DATA EXTRACT:
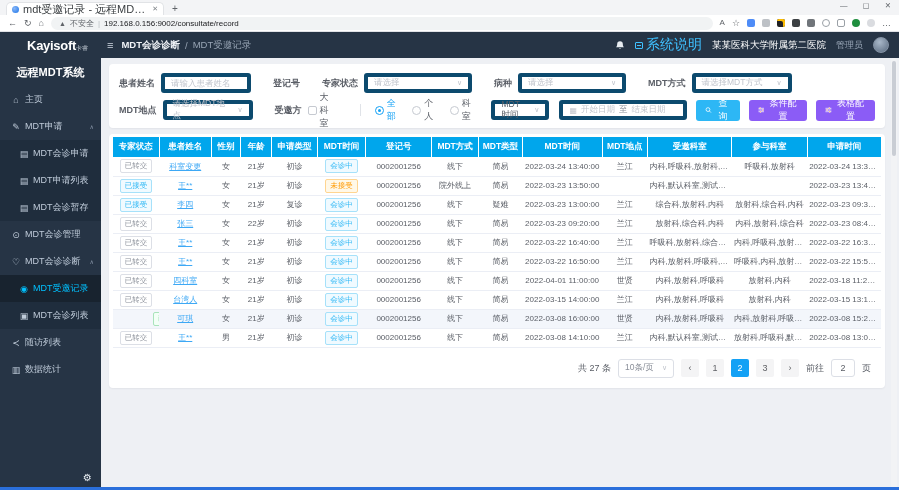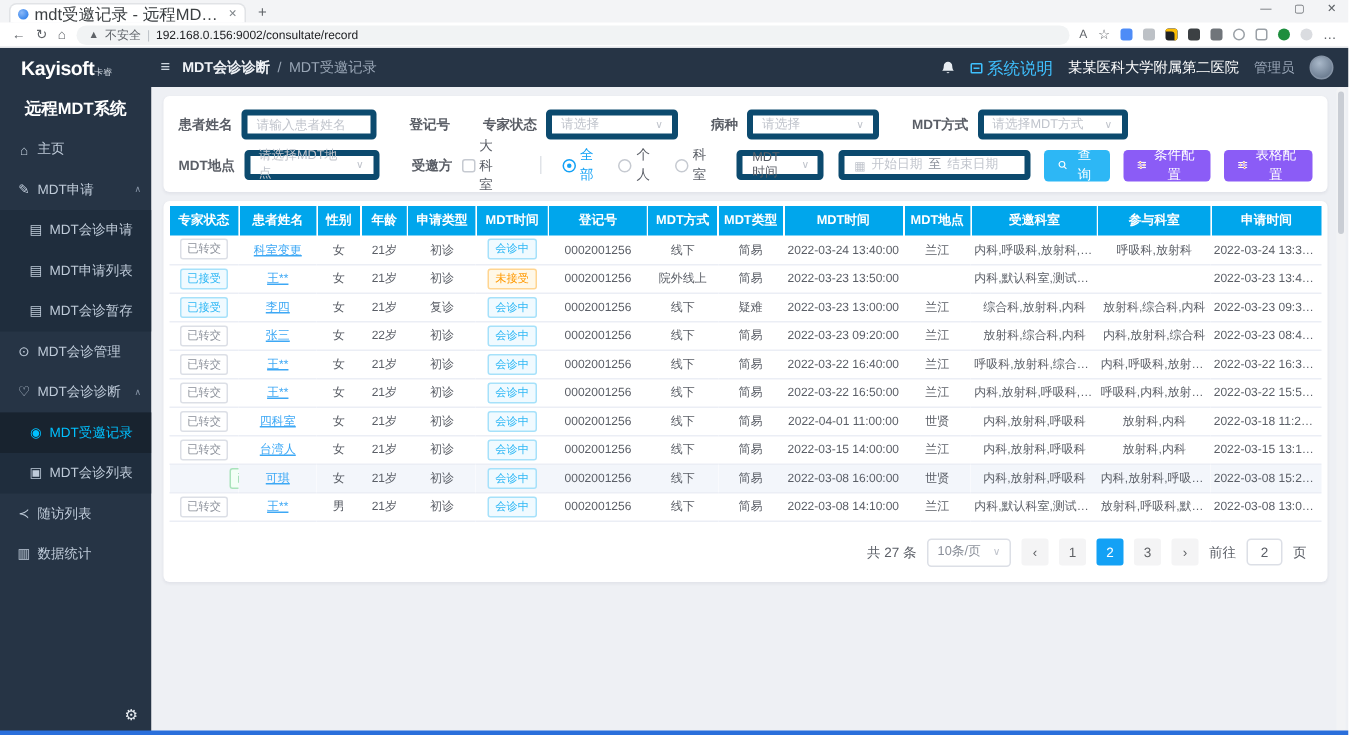--- a/index.html
+++ b/index.html
@@ -27,7 +27,7 @@
 
   
   .topbar { height:26px; background:#263445; display:flex; align-items:center; color:#fff; }
-  .logo { width:101px; flex:none; padding-left:14px; display:flex; align-items:baseline; gap:0; }
+  .logo { width:101px; flex:none; padding-left:14px; display:flex; align-items:baseline; gap:0;justify-content:center; }
   .logo-main { font-size:13px; font-weight:bold; letter-spacing:-0.3px; }
   .logo-sub { font-size:6px; color:#cfd7e0; }
   .fold { font-size:11px; color:#cfd7e0; margin:0 8px 0 6px; }

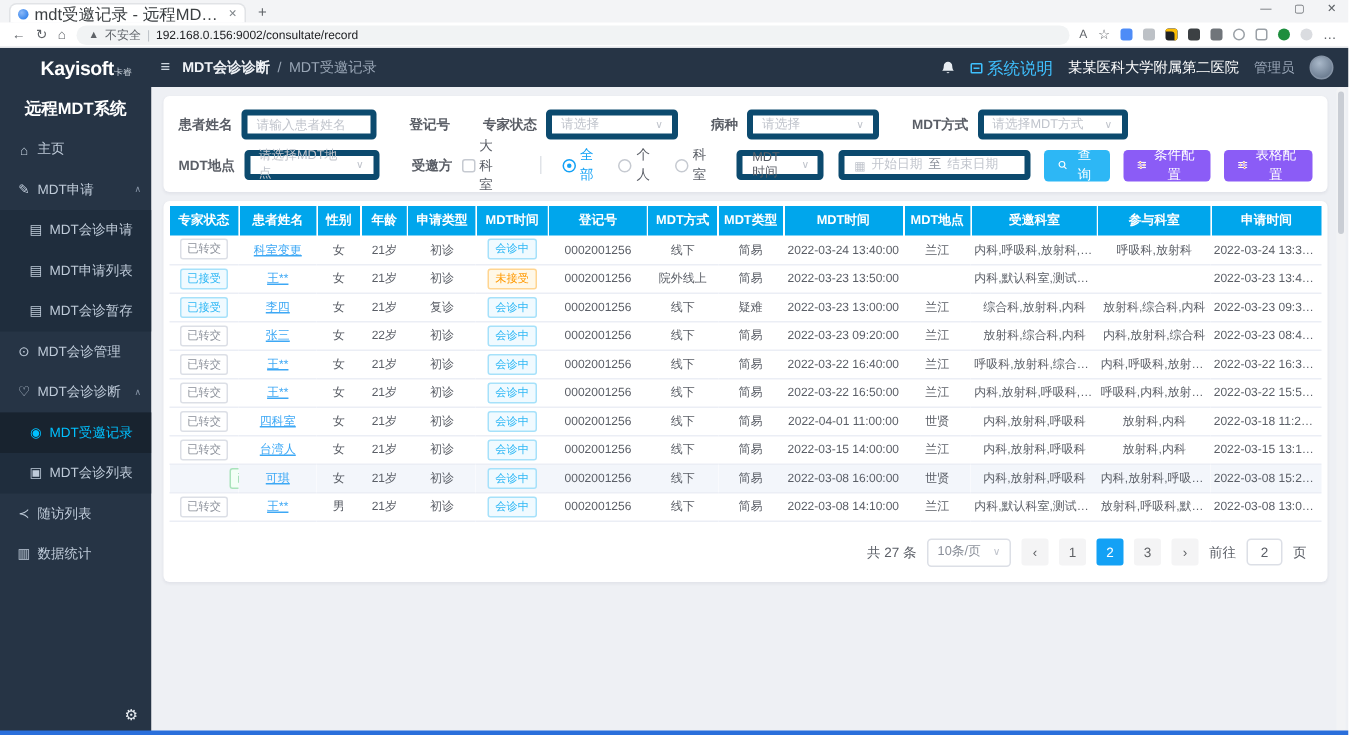--- a/index.html
+++ b/index.html
@@ -35,7 +35,7 @@
   .crumb-section { color:#f0f3f7; font-weight:bold; }
   .crumb-sep, .crumb-page { color:#98a5b5; }
   .topbar-right { margin-left:auto; display:flex; align-items:center; gap:10px; padding-right:10px; }
-  .sysdoc { display:flex; align-items:center; gap:3px; color:#3fc1ff; font-size:11px; }
+  .sysdoc { display:flex; align-items:center; gap:3px; color:#3fc1ff; font-size:14px; }
   .docbox { width:8px; height:7px; border:1px solid #3fc1ff; border-radius:1px; position:relative; }
   .docbox:after { content:""; position:absolute; left:1px; top:2px; width:4px; height:1px; background:#3fc1ff; }
   .hospital { font-size:9.5px; color:#fff; }

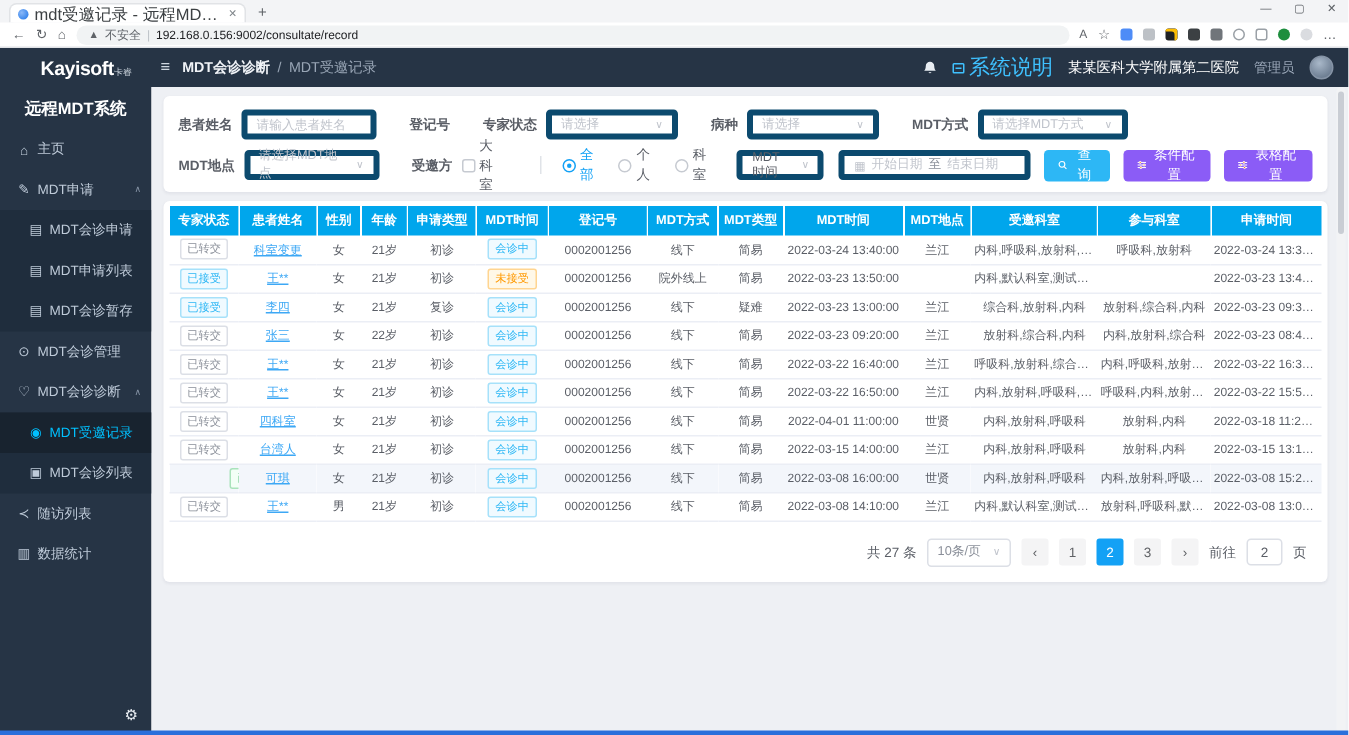--- a/index.html
+++ b/index.html
@@ -72,7 +72,7 @@
   input.fctl::placeholder { color:#c0c4cc; }
   .fselect { justify-content:space-between; gap:6px; }
   .sel-arrow { font-size:7px; color:#c0c4cc; }
-  .w90 { width:90px; } .w88 { width:88px; } .w100 { width:100px; } .w58 { width:58px; justify-content:space-between; color:#5a5e66; }
+  .w90 { width:90px; } .w88 { width:108px; } .w100 { width:100px; } .w58 { width:58px; justify-content:space-between; color:#5a5e66; }
   .checkbox { width:9px; height:9px; border:1px solid #c6cad1; border-radius:2px; background:#fff; flex:none; }
   .opt-label { font-size:9px; color:#5a5e66; }
   .vdiv { width:1px; height:12px; background:#e0e3e8; margin:0 8px; }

WHAT NEEDS TO BE DONE:
Your reply should be the full data above, copied exactly, with no pictures in it.

RESULT BELOW:
--- a/index.html
+++ b/index.html
@@ -27,7 +27,7 @@
 
   
   .topbar { height:26px; background:#263445; display:flex; align-items:center; color:#fff; }
-  .logo { width:101px; flex:none; padding-left:14px; display:flex; align-items:baseline; gap:0; }
+  .logo { width:101px; flex:none; padding-left:14px; display:flex; align-items:baseline; gap:0;justify-content:center; }
   .logo-main { font-size:13px; font-weight:bold; letter-spacing:-0.3px; }
   .logo-sub { font-size:6px; color:#cfd7e0; }
   .fold { font-size:11px; color:#cfd7e0; margin:0 8px 0 6px; }

--- a/index.html
+++ b/index.html
@@ -35,7 +35,7 @@
   .crumb-section { color:#f0f3f7; font-weight:bold; }
   .crumb-sep, .crumb-page { color:#98a5b5; }
   .topbar-right { margin-left:auto; display:flex; align-items:center; gap:10px; padding-right:10px; }
-  .sysdoc { display:flex; align-items:center; gap:3px; color:#3fc1ff; font-size:11px; }
+  .sysdoc { display:flex; align-items:center; gap:3px; color:#3fc1ff; font-size:14px; }
   .docbox { width:8px; height:7px; border:1px solid #3fc1ff; border-radius:1px; position:relative; }
   .docbox:after { content:""; position:absolute; left:1px; top:2px; width:4px; height:1px; background:#3fc1ff; }
   .hospital { font-size:9.5px; color:#fff; }

--- a/index.html
+++ b/index.html
@@ -72,7 +72,7 @@
   input.fctl::placeholder { color:#c0c4cc; }
   .fselect { justify-content:space-between; gap:6px; }
   .sel-arrow { font-size:7px; color:#c0c4cc; }
-  .w90 { width:90px; } .w88 { width:88px; } .w100 { width:100px; } .w58 { width:58px; justify-content:space-between; color:#5a5e66; }
+  .w90 { width:90px; } .w88 { width:108px; } .w100 { width:100px; } .w58 { width:58px; justify-content:space-between; color:#5a5e66; }
   .checkbox { width:9px; height:9px; border:1px solid #c6cad1; border-radius:2px; background:#fff; flex:none; }
   .opt-label { font-size:9px; color:#5a5e66; }
   .vdiv { width:1px; height:12px; background:#e0e3e8; margin:0 8px; }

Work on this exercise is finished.